**Assignment:** Please transcribe the lines below exactly, and leave every image behind.

[Dataset items]
[Start of Attachment]
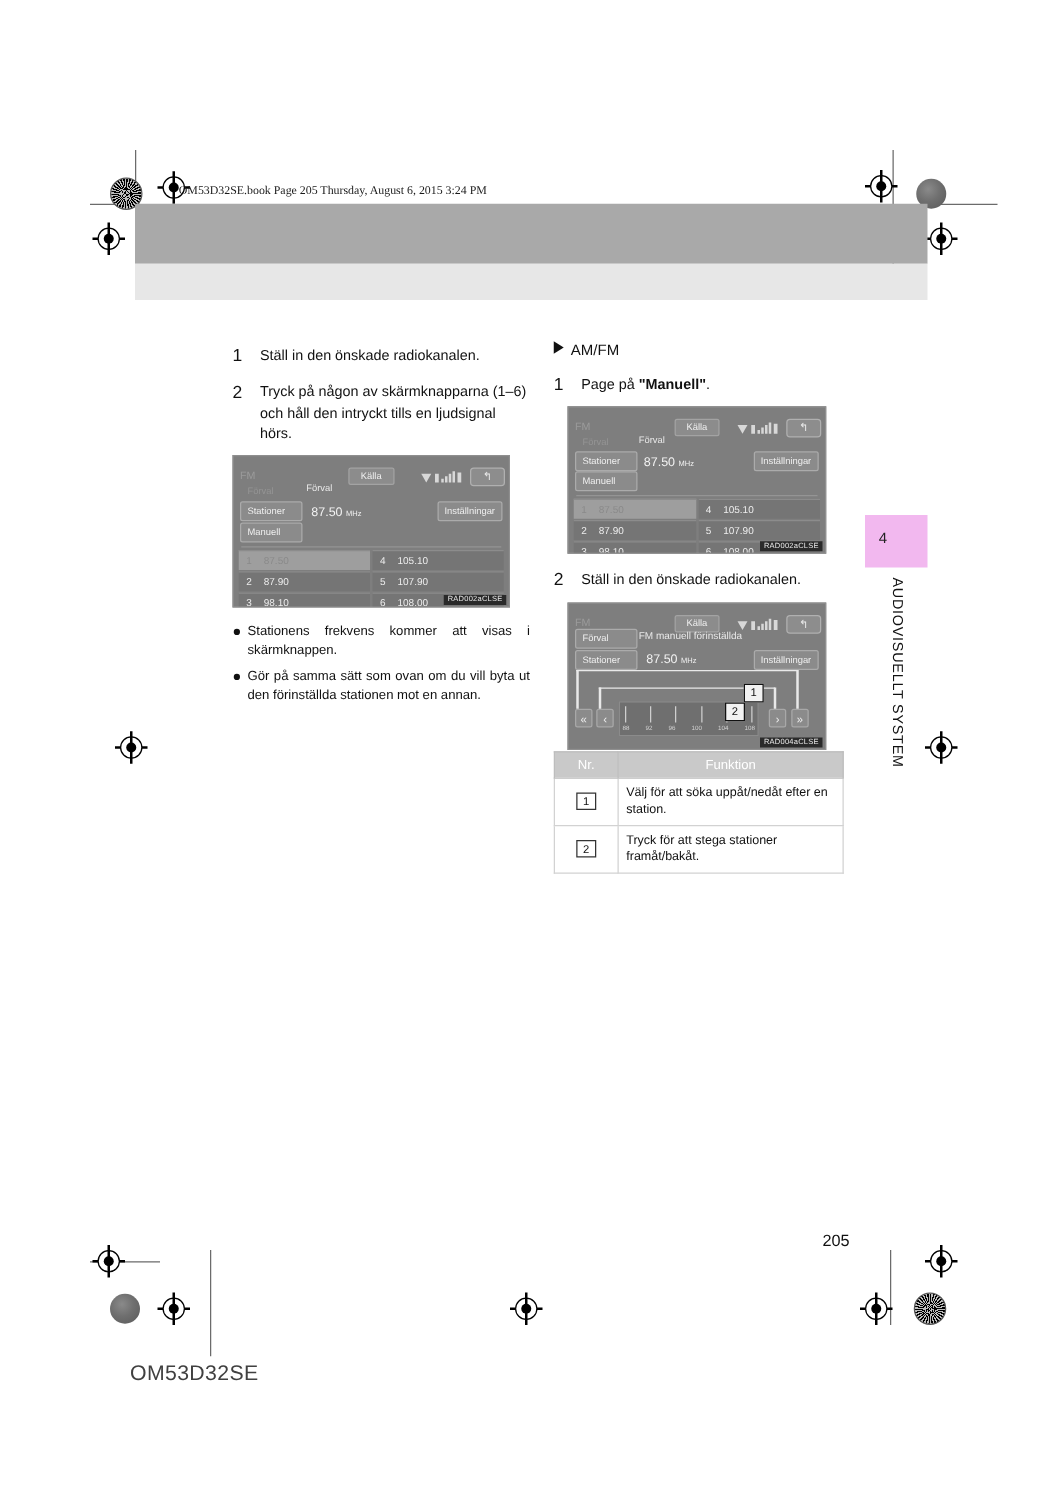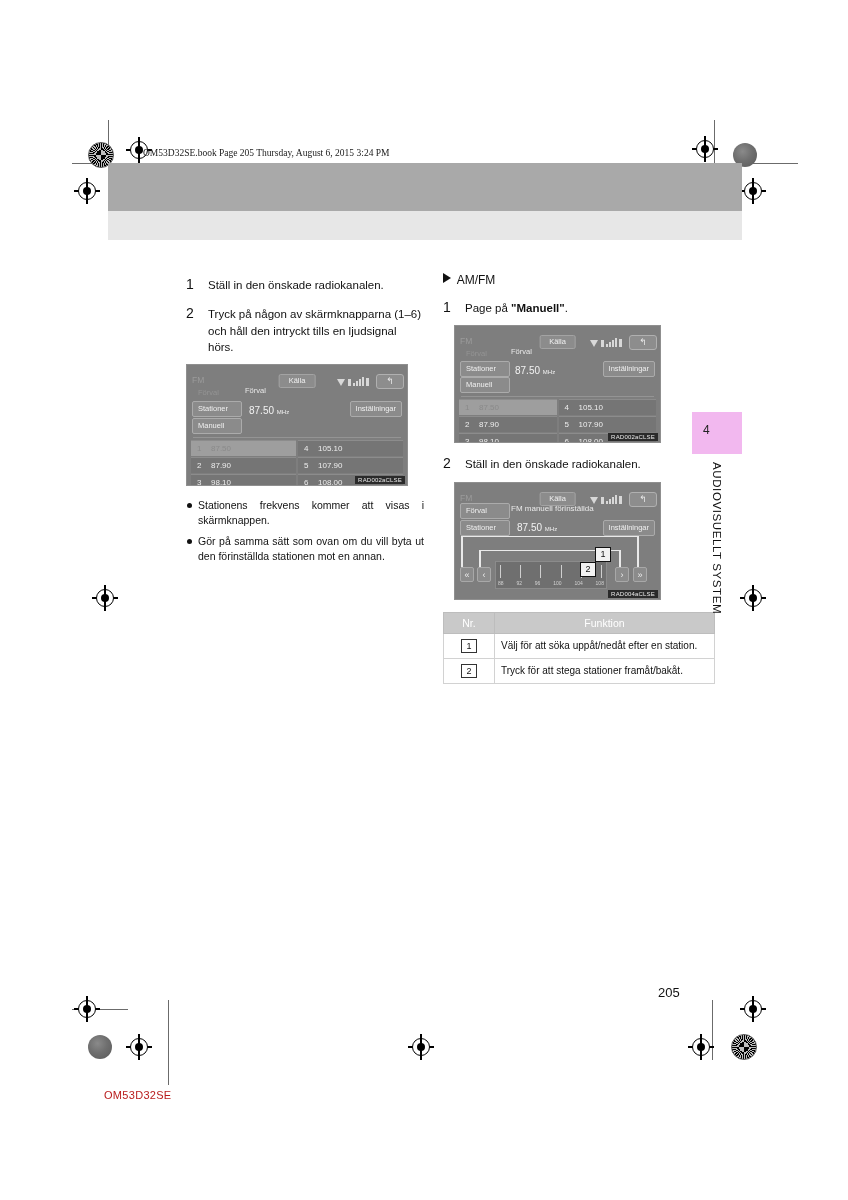--- a/index.html
+++ b/index.html
@@ -117,7 +117,7 @@
   .leader.v{width:1.5px;}
 
   
-  table.fn{border-collapse:collapse;width:272px;margin-top:12px;font-size:10px;color:#111;}
+  table.fn{border-collapse:collapse;width:232px;margin-top:1px;font-size:10px;color:#111;}
   table.fn th{background:#c9c9c9;color:#fff;font-weight:normal;font-size:10.5px;
     border:1px solid #bdbdbd;padding:4px 5px;}
   table.fn th.nr{width:40px;}

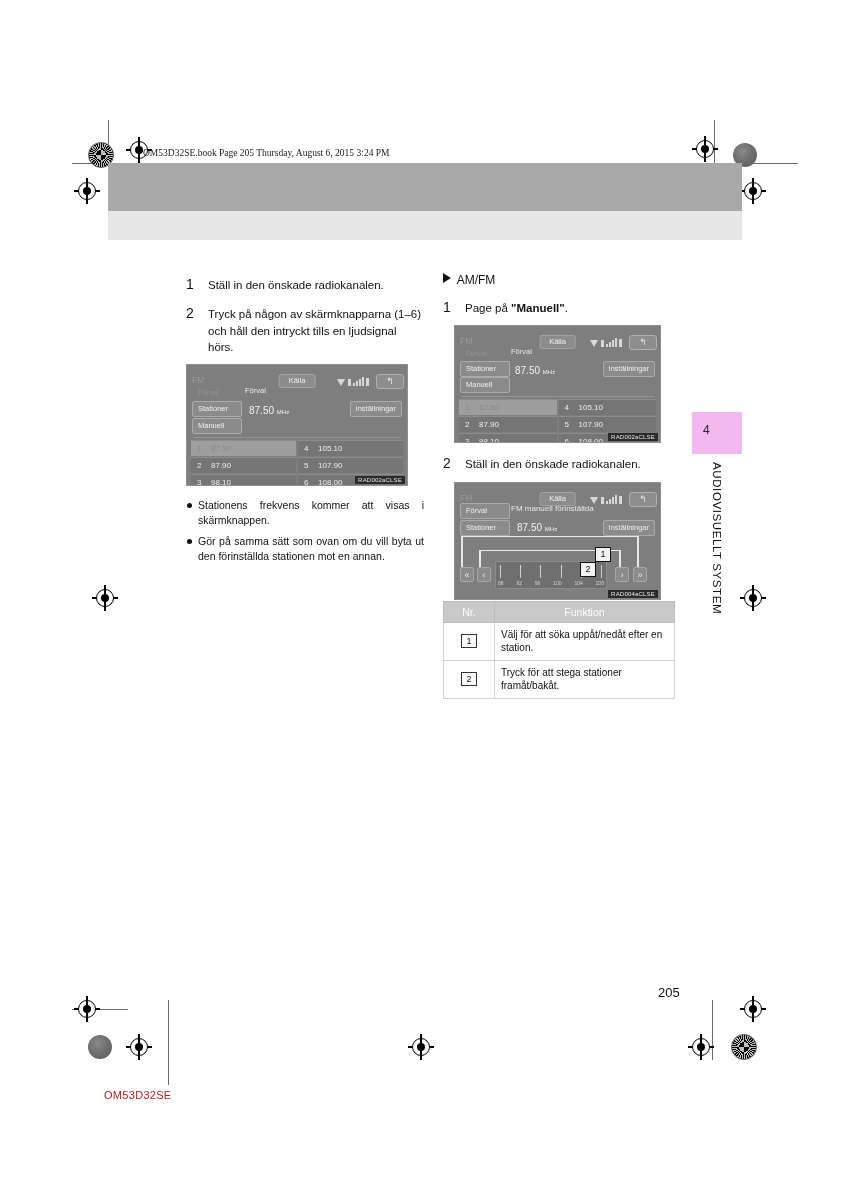--- a/index.html
+++ b/index.html
@@ -132,7 +132,7 @@
     writing-mode:vertical-rl;font-size:11.5px;letter-spacing:.6px;color:#111;white-space:nowrap;}
 
   .pageno{position:absolute;left:658px;top:985px;font-size:13px;color:#111;}
-  .ombottom{position:absolute;left:104px;top:1089px;font-size:11px;color:#b91c1c;letter-spacing:.3px;}
+  .ombottom{position:absolute;left:104px;top:1089px;font-size:17px;color:#404040;letter-spacing:.3px;}
 </style>
 </head>
 <body>

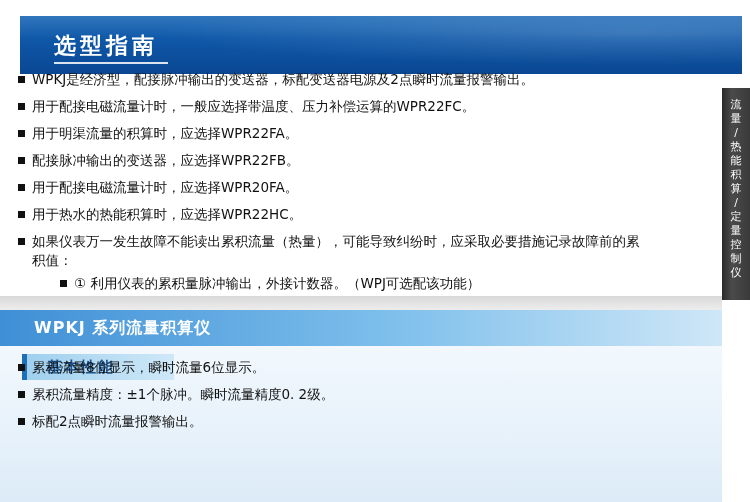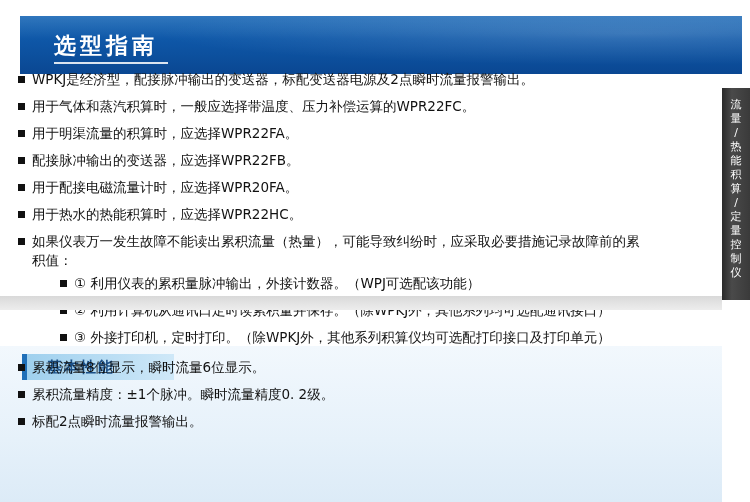--- a/index.html
+++ b/index.html
@@ -125,7 +125,7 @@
   <div class="content">
     <ul class="sq main-list">
       <li>WPKJ是经济型，配接脉冲输出的变送器，标配变送器电源及2点瞬时流量报警输出。</li>
-      <li>用于气体和蒸汽积算时，一般应选择带温度、压力补偿运算的WPR22FC。</li>
+      <li>用于配接电磁流量计时，一般应选择带温度、压力补偿运算的WPR22FC。</li>
       <li>用于明渠流量的积算时，应选择WPR22FA。</li>
       <li>配接脉冲输出的变送器，应选择WPR22FB。</li>
       <li>用于配接电磁流量计时，应选择WPR20FA。</li>

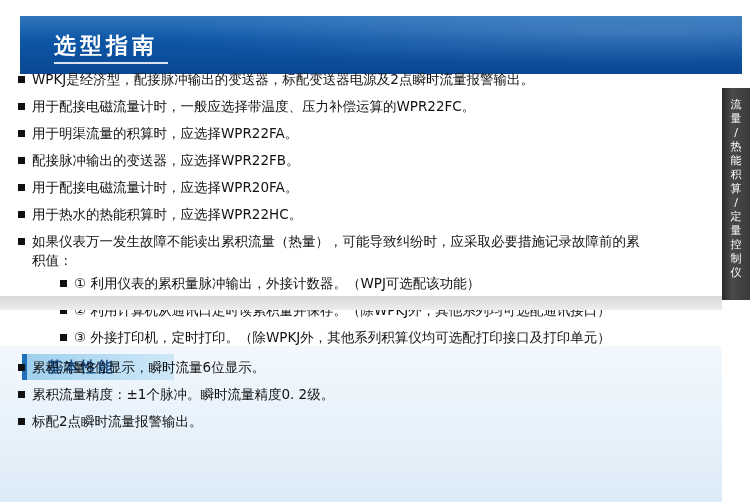--- a/index.html
+++ b/index.html
@@ -144,6 +144,9 @@
 
   <div class="gray-band"></div>
 
+  <div class="prod-bar">
+    <div class="prod-bar-title">WPKJ 系列流量积算仪</div>
+  </div>
 
   <div class="sec-wrap">
     <div class="sec-head">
[End of Attachment]
**Answer section:**
--- a/index.html
+++ b/index.html
@@ -117,7 +117,7 @@
   .leader.v{width:1.5px;}
 
   
-  table.fn{border-collapse:collapse;width:272px;margin-top:12px;font-size:10px;color:#111;}
+  table.fn{border-collapse:collapse;width:232px;margin-top:1px;font-size:10px;color:#111;}
   table.fn th{background:#c9c9c9;color:#fff;font-weight:normal;font-size:10.5px;
     border:1px solid #bdbdbd;padding:4px 5px;}
   table.fn th.nr{width:40px;}

--- a/index.html
+++ b/index.html
@@ -132,7 +132,7 @@
     writing-mode:vertical-rl;font-size:11.5px;letter-spacing:.6px;color:#111;white-space:nowrap;}
 
   .pageno{position:absolute;left:658px;top:985px;font-size:13px;color:#111;}
-  .ombottom{position:absolute;left:104px;top:1089px;font-size:11px;color:#b91c1c;letter-spacing:.3px;}
+  .ombottom{position:absolute;left:104px;top:1089px;font-size:17px;color:#404040;letter-spacing:.3px;}
 </style>
 </head>
 <body>

--- a/index.html
+++ b/index.html
@@ -125,7 +125,7 @@
   <div class="content">
     <ul class="sq main-list">
       <li>WPKJ是经济型，配接脉冲输出的变送器，标配变送器电源及2点瞬时流量报警输出。</li>
-      <li>用于气体和蒸汽积算时，一般应选择带温度、压力补偿运算的WPR22FC。</li>
+      <li>用于配接电磁流量计时，一般应选择带温度、压力补偿运算的WPR22FC。</li>
       <li>用于明渠流量的积算时，应选择WPR22FA。</li>
       <li>配接脉冲输出的变送器，应选择WPR22FB。</li>
       <li>用于配接电磁流量计时，应选择WPR20FA。</li>

--- a/index.html
+++ b/index.html
@@ -144,6 +144,9 @@
 
   <div class="gray-band"></div>
 
+  <div class="prod-bar">
+    <div class="prod-bar-title">WPKJ 系列流量积算仪</div>
+  </div>
 
   <div class="sec-wrap">
     <div class="sec-head">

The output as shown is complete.